Tam bir şok! “Bütün bunlar oluyor ama eminim onun haberi yoktur” tarzında kendi kendine ve etrafındaki kadim akil adamlarla yaptığı terapi eriyivermişti çünkü. Şimdi en yakın meslektaşlarına dert yanıyor ve “Beni bu işe niye karıştırdınız, ya beni de listeye dahil ederse?” deyip duruyormuş. Ankara gazetecileri bu fısıltıyı duyar da Saray ahalisi duymaz mı? Kimisi acıyor kırk yıllık gazeteciye kimi de kıs kıs gülüyor. Adamın listelerden habersiz olmasına gülüyorlar…
Liste?! Evet bir liste var ortada.
Gazeteciler, yazarlar, akademisyenler, işadamları, siyasetçiler… En uzaktan en yakınına kadar hemen her kesimden insanların isminin yazılı olduğu bir kara liste var ve o meşum sayfalar genişledikçe genişliyor. Her gün yapılan eklemelerin ön çalışmasını yıllar önce MİT başlatmıştı. Bürokrasiden başlayan o çalışma neredeyse bütün Türkiye’yi üç renge bölmüş, o renkler üzerinden herkes fişlenmişti. Cemaatler, Aleviler, Kürtler, solcular, sağcılar, liberaller…
Fişlemeler ilk başladığında Türkiye’nin hala AB yolunda yürüdüğünü sanan partinin etkili öncüleri soluğu liste emrini veren şahsın yanında almıştı. Ona, “Bir liste hazırlanıyormuş, Efgan da başı çekiyormuş, bürokraside bu konu ayağa düşmüş” gibi laflar sarf edildiğinde şu yalan cümle ile hepsi geri gönderilmişti: “Benim haberim yok.
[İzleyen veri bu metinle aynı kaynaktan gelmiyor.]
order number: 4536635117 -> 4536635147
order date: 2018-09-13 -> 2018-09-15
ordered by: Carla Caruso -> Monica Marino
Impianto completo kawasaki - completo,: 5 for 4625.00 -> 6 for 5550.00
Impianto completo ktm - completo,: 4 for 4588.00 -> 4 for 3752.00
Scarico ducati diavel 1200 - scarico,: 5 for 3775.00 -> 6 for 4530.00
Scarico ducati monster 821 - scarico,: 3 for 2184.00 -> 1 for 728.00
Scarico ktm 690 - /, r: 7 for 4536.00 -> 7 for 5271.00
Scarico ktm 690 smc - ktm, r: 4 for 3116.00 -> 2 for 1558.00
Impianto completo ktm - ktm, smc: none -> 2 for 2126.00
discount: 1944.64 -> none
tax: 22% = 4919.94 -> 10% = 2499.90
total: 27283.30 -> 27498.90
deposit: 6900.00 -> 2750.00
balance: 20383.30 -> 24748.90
Bir bakayım; şayet doğruysa gereğini yaparım.”
O etkin kişiler de bu lafa inanmış, herkese “Yok böyle bir şey, kim uyduruyor bu yalanları?” demişti. Şimdi onlar da bu listede. Daha ötesi onlar hakkında da “Bunları kelepçeli görmek istiyorum!” diye emir verdiği daha yeni yazıldı/söylendi. Kaç zamandır bekliyorum en küçük yalanlama yapılmadı. Sebebi gayet açık: O kara listenin asıl sahibi olan kişi, bizzat eklemeler çıkarmalar yapıyor ve aile şirketi gibi çalıştırdığı devletin ajanlarını bu işe yönlendiriyor.
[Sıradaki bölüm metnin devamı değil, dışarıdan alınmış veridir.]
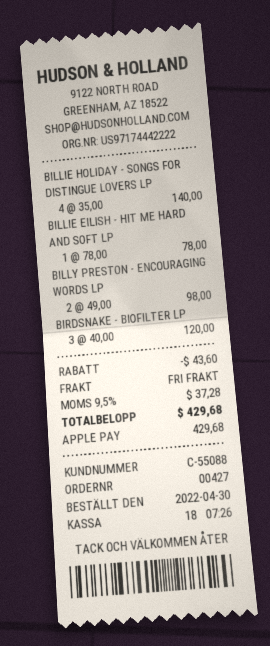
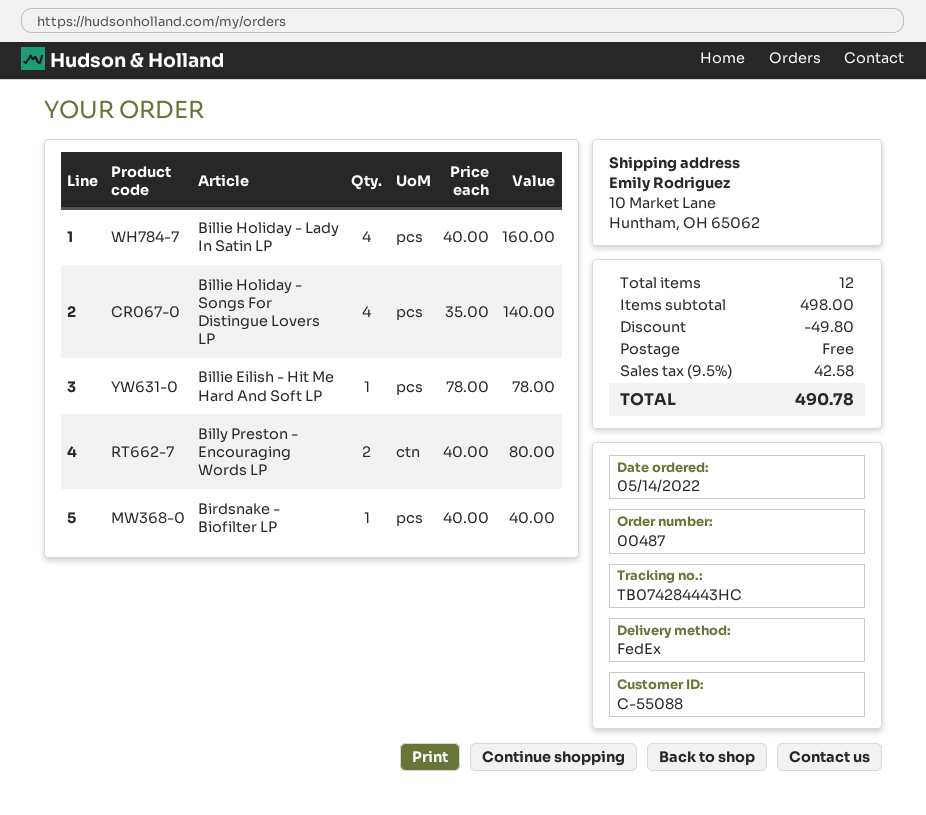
order number: 00427 -> 00487
order date: 2022-04-30 -> 2022-05-14
BILLY PRESTON - ENCOURAGING WORDS LP: 2 x 49.00 = 98.00 -> 2 x 40.00 = 80.00
BIRDSNAKE - BIOFILTER LP: 3 x 40.00 = 120.00 -> 1 x 40.00 = 40.00
Billie Holiday - Lady In Satin LP: none -> 4 x 40.00 = 160.00
discount: 43.60 -> 49.80
tax: 9.5% = 37.28 -> 9.5% = 42.58
total: 429.68 -> 490.78

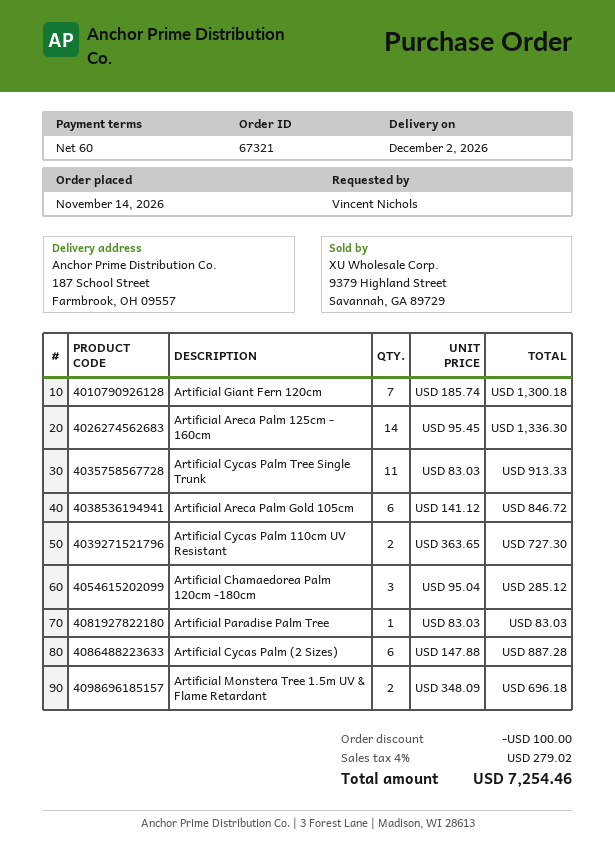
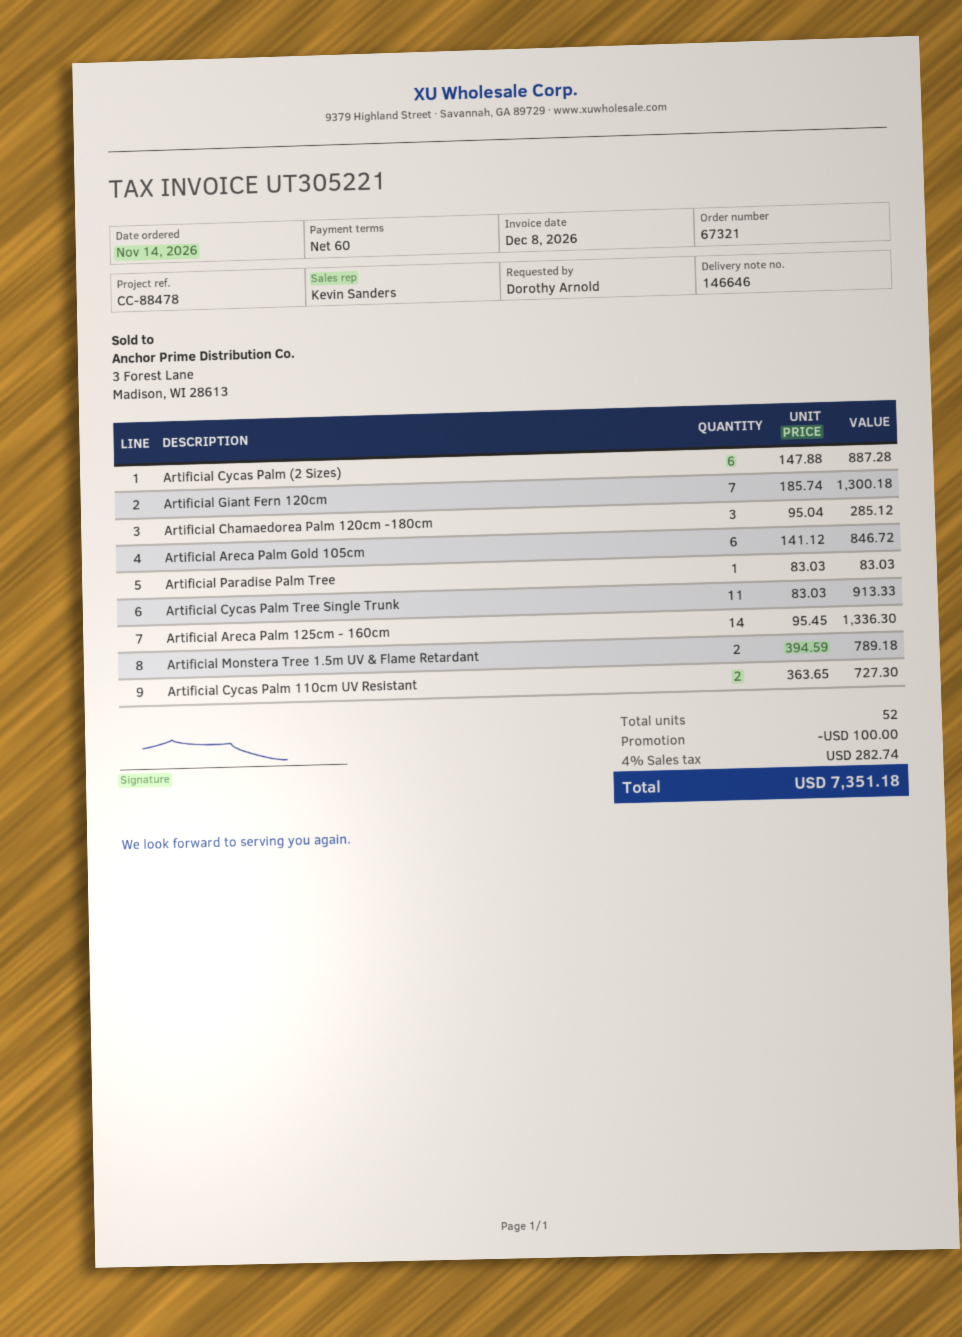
ordered by: Vincent Nichols -> Dorothy Arnold
Artificial Monstera Tree 1.5m UV & Flame Retardant: 2 x 348.09 = 696.18 -> 2 x 394.59 = 789.18
tax: 4% = 279.02 -> 4% = 282.74
total: 7254.46 -> 7351.18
“Onca işin gücün arasında adam kalkıp bu ıvır zıvır liste ile mi ilgilenecek?” diyenlere bir belgesel öneririm: Üç Diktatörün Bir Günü. Yerim kalsaydı o enteresan belgeselden bahsetmek isterdim. Belki bir sonraki yazıya oradan başlarız ve görürüz ki belli bir tipin en zevk aldığı işlerden biri, her gün tek tek listelere göz atmak, bazı kişilerin kaderi hakkında karar vermek…
Tarih tekerrürden ibaret denmemiş miydi?